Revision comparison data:
=== Begin Enclosure ===

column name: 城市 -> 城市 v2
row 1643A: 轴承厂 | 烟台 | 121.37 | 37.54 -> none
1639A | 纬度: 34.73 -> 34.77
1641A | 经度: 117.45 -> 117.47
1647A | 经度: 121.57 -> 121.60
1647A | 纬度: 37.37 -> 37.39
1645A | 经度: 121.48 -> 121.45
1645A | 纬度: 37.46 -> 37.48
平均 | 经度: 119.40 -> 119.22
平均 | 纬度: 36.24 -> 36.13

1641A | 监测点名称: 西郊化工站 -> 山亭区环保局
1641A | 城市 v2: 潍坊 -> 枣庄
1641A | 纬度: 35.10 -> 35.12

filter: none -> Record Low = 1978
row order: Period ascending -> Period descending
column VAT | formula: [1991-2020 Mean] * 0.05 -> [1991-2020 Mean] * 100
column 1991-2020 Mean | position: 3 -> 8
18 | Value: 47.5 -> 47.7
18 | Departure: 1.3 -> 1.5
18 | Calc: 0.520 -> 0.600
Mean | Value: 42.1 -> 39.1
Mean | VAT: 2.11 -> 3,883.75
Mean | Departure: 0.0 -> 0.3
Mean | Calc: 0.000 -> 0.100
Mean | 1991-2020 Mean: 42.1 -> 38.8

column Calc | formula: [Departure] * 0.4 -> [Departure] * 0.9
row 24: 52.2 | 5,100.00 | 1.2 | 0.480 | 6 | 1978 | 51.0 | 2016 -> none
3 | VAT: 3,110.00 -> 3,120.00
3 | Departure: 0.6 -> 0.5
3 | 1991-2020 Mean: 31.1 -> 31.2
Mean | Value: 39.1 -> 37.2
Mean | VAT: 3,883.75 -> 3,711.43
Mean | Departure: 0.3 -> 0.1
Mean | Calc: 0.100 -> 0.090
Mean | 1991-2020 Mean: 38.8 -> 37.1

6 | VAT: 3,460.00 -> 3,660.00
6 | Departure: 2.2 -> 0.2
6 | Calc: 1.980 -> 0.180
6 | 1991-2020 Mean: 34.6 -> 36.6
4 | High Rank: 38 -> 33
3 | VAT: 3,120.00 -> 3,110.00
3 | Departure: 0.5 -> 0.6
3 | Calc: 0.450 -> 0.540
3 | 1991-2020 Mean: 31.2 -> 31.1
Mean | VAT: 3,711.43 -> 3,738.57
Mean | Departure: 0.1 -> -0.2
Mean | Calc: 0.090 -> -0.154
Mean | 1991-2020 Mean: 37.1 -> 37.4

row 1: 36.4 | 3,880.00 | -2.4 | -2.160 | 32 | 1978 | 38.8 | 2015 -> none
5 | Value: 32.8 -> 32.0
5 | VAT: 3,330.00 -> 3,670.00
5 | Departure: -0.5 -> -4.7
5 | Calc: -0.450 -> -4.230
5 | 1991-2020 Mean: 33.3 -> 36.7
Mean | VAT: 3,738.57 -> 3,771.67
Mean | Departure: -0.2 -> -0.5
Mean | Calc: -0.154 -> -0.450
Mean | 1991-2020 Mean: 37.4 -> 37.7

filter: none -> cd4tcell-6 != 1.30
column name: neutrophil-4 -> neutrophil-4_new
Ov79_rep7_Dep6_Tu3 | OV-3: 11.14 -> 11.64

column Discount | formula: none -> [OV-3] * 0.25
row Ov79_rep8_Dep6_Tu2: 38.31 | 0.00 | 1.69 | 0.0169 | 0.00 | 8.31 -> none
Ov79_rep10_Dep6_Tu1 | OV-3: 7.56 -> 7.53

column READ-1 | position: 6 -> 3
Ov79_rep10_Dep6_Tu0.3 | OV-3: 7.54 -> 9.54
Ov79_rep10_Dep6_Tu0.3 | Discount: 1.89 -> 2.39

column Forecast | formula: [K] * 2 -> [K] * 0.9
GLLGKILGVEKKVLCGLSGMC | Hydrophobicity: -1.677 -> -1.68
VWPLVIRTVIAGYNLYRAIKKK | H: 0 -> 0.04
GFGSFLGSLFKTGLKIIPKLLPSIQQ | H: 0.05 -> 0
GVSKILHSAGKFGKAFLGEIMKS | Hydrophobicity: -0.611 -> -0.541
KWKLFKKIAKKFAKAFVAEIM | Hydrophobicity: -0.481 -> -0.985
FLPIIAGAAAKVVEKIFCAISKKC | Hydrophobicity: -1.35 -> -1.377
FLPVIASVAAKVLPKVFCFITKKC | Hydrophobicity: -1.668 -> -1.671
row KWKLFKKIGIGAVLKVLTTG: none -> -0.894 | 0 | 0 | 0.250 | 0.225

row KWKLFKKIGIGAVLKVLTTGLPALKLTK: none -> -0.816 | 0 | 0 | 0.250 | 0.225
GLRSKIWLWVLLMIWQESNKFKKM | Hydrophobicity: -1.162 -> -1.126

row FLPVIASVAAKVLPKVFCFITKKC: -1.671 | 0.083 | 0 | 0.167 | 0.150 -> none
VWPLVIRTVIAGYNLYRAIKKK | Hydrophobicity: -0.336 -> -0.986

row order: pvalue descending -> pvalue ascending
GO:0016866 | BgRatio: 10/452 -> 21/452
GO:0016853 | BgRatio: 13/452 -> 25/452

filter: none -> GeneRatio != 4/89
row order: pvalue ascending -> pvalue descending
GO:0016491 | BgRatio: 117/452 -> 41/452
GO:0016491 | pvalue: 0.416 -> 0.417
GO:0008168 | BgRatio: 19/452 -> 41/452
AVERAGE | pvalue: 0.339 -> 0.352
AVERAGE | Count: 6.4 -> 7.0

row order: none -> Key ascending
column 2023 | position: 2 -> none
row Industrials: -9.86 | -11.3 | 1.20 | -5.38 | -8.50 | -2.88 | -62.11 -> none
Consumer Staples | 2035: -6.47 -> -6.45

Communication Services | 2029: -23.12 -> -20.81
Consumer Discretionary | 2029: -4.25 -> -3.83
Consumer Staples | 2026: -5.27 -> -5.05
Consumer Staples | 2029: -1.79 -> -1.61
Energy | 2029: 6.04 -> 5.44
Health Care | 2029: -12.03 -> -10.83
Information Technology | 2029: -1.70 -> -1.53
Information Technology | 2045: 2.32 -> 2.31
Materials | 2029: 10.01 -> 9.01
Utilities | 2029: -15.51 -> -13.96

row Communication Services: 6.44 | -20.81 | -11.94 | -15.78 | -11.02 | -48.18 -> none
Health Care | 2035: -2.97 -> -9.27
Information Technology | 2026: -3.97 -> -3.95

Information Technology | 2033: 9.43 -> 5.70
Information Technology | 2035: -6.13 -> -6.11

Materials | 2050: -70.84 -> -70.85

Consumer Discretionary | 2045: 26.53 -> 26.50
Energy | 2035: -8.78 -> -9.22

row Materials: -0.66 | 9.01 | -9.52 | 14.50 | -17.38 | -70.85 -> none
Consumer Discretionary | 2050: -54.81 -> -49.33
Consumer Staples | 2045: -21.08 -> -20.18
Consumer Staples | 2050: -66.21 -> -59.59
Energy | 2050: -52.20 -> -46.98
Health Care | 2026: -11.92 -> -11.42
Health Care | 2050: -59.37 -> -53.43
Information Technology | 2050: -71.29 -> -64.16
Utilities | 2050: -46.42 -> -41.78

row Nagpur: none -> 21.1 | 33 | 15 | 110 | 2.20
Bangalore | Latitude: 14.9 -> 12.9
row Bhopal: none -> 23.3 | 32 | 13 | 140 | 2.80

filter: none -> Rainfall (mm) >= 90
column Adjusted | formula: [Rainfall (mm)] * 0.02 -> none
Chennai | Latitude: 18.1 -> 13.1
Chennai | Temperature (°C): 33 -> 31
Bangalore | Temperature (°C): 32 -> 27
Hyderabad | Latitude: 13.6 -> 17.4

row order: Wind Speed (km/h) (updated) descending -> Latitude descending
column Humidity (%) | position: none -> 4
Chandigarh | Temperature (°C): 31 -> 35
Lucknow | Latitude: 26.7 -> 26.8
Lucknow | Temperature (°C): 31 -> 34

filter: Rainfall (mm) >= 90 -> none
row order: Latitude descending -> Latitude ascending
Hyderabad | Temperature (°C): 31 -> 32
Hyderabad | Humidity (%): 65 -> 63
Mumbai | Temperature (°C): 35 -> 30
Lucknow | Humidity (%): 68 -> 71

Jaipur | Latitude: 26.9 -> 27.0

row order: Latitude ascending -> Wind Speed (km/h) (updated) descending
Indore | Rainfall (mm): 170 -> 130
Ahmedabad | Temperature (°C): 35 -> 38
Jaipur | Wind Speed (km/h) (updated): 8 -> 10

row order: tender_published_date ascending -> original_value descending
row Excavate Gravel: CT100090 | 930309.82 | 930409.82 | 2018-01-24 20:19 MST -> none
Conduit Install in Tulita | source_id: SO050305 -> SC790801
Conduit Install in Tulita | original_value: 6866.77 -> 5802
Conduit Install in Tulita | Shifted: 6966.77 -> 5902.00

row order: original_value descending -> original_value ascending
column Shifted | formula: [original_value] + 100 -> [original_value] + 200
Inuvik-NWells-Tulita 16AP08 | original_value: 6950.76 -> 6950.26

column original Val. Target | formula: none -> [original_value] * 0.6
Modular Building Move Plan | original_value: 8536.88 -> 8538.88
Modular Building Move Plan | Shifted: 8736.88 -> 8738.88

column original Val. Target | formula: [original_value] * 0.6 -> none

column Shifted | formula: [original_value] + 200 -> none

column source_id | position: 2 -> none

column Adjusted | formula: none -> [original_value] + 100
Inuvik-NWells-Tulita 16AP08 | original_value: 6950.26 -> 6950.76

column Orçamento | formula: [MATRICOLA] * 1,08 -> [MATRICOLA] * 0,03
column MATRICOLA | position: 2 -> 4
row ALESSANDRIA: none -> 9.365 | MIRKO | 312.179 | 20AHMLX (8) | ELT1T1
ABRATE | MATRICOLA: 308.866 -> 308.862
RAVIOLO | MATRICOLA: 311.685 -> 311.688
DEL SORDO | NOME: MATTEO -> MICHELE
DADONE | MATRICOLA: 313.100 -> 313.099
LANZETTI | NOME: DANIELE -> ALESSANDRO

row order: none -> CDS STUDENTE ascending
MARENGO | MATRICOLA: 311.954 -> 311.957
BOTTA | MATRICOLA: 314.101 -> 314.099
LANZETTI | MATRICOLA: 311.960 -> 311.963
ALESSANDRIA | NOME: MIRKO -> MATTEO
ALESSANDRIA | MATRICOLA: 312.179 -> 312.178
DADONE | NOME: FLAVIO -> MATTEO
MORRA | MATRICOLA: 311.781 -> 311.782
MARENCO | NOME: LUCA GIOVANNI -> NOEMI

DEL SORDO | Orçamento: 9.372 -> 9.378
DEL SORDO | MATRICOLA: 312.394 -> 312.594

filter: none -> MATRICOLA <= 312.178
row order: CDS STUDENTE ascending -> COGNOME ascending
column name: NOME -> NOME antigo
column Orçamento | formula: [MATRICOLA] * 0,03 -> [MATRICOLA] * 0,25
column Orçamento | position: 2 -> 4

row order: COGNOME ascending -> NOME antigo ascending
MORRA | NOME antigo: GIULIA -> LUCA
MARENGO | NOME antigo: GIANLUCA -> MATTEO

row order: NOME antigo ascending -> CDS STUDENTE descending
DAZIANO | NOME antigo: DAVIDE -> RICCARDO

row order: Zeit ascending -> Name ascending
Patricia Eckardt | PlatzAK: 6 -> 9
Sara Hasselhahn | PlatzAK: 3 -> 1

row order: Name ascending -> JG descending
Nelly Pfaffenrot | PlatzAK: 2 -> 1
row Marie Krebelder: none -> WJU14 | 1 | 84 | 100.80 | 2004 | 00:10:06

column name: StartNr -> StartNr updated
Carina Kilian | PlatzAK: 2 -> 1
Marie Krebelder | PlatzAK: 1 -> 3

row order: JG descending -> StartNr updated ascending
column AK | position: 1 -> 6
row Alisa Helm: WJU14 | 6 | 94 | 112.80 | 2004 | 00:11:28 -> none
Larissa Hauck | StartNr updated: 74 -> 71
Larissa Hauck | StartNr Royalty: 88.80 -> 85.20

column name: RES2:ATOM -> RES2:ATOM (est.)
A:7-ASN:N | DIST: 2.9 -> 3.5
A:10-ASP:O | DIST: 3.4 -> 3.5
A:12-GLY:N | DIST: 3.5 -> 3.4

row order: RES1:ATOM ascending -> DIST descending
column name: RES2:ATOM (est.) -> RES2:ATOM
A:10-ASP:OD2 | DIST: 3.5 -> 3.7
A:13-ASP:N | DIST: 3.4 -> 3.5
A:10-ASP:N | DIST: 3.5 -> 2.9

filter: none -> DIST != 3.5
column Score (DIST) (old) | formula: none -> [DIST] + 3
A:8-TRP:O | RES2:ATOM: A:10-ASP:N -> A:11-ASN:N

=== End Enclosure ===

**Work required**.
Every line above that holds the string "FLPVIASVAAKVLPKVFCFITKKC" should be returned.

**Output for this task**.
FLPVIASVAAKVLPKVFCFITKKC | Hydrophobicity: -1.668 -> -1.671
row FLPVIASVAAKVLPKVFCFITKKC: -1.671 | 0.083 | 0 | 0.167 | 0.150 -> none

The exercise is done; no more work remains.